2020-02-09

JWG C.8: Methodology of comparing/validating climate simulations with geodetic data

Chair: Jürgen Kusche (Germany)
(Affiliation: Commisison 2, ICCT)

Introduction

Climate model simulations provide a unique tool for understanding past and present climates, and projecting future climate under given scenarios. Comparing simulations to observed data is of key importance for understanding uncertainties and systematic errors, attributing causal relations among competing hypotheses, and lending confidence to predictions. One way geodesy contributes to climate sciences is via providing a unique data record for comparing, validating and testing climate model simulations, e.g. with respect to observed sea level change, mass redistribution or water vapor timeseries.

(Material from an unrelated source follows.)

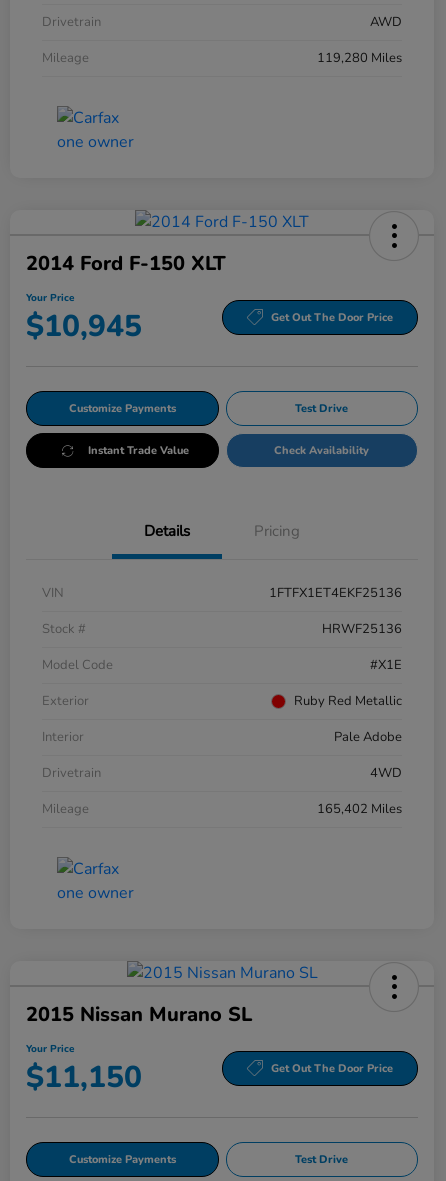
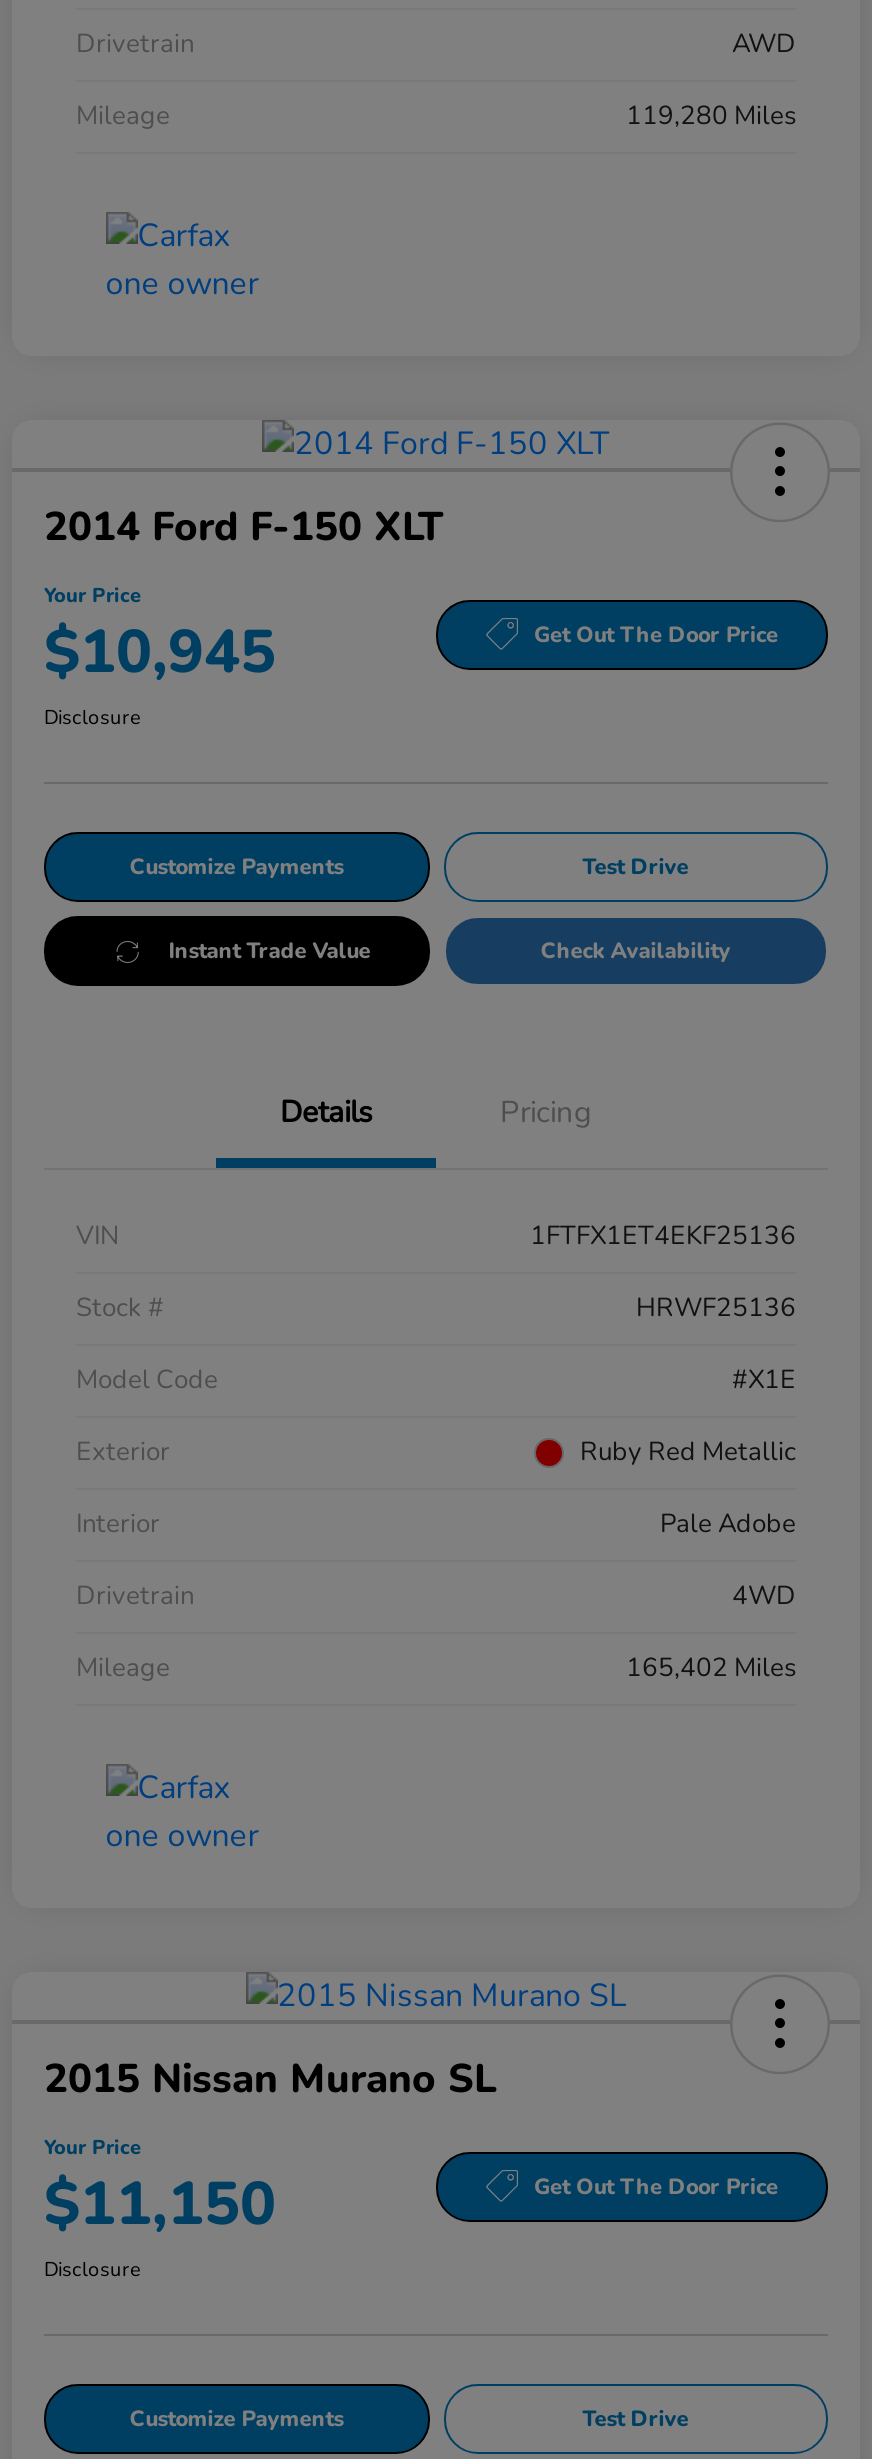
+ Disclosure

+ Disclosure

However, what is required from geodesy is beyond ‘just’ providing long and stable data sets, and challenges must be addressed that require revisiting the methodology.

Climate model simulations often consist of large, single- or multi-model ensembles that need to be evaluated as a whole (i.e. not just the ensemble mean which averages out real variability). Model simulations encompass hundreds of  dynamically linked variables with increasing spatial and temporal resolution, as e.g. in climate monitoring applications. Simulations are prone to drifts and biases, and climate science is not only interested in ‘deterministic’ (or mean) outcomes but e.g. in how statistics of extreme events or turbulent phenomena like eddy kinetic energy varies over time. Testing climate models e.g. for the anthropogenic fingerprint requires that such statistics are derived from (geodetic) data, where uncertainties must be assigned that characterize both measurement and sampling errors. This will require that geodetic methods are critically reviewed and new approaches e.g. that deal with large data quantities and ensembles and/or the reconstruction of data gaps, and that capture statistics beyond the mean and RMS be developed. Moreover, as geodetic techniques evolve (and are integrated with non-geodetic observables), new climate observables as e.g. Earth’s Energy Budget come into reach and new methods must be developed.

Objectives

  • To contribute to the understanding of past, present and future climate via comparing/validating/testing climate models with geodetic data
  • To promote and advance the development of rigorous methods across climate science and geodesy
  • To safeguard the proper evaluation of the complex geodetic data sets, which are often built from multiple techniques, over overlapping or non-overlapping time periods, in the presence of background model and other analysis technique changes, in the presence of instrumental errors and biases and the intricacies of geodetic reference frames (i.e. develop ‘best-practice’ examples)
  • To facilitate communication of climate scientists and geodesists with respect to methodological issues
  • To enable the reanalysis of long geodetic data sets

Program of Activities

  • The WG will first seek to stimulate exchange and collaboration across geodesists from different background (atmospheric remote sensing, altimetry, GRACE) and climate scientists.
  • It will organize splinter meetings along conferences and promote session proposals e.g. at EGU and AGU conferences.
  • It will eventually seek to consolidate the geodesy methodology and disseminate results in form of a white paper / review paper.

Members

  • Henryk Dobslaw (Germany)
  • Petra Friedrichs (Germany)
  • Vincent Humphrey (USA)
  • Laura Jensen (Germany)
  • Anna Klos (Poland)
  • Felix Landerer (USA)
  • Ben Marzeion (Germany)
  • Anne Springer (Germany)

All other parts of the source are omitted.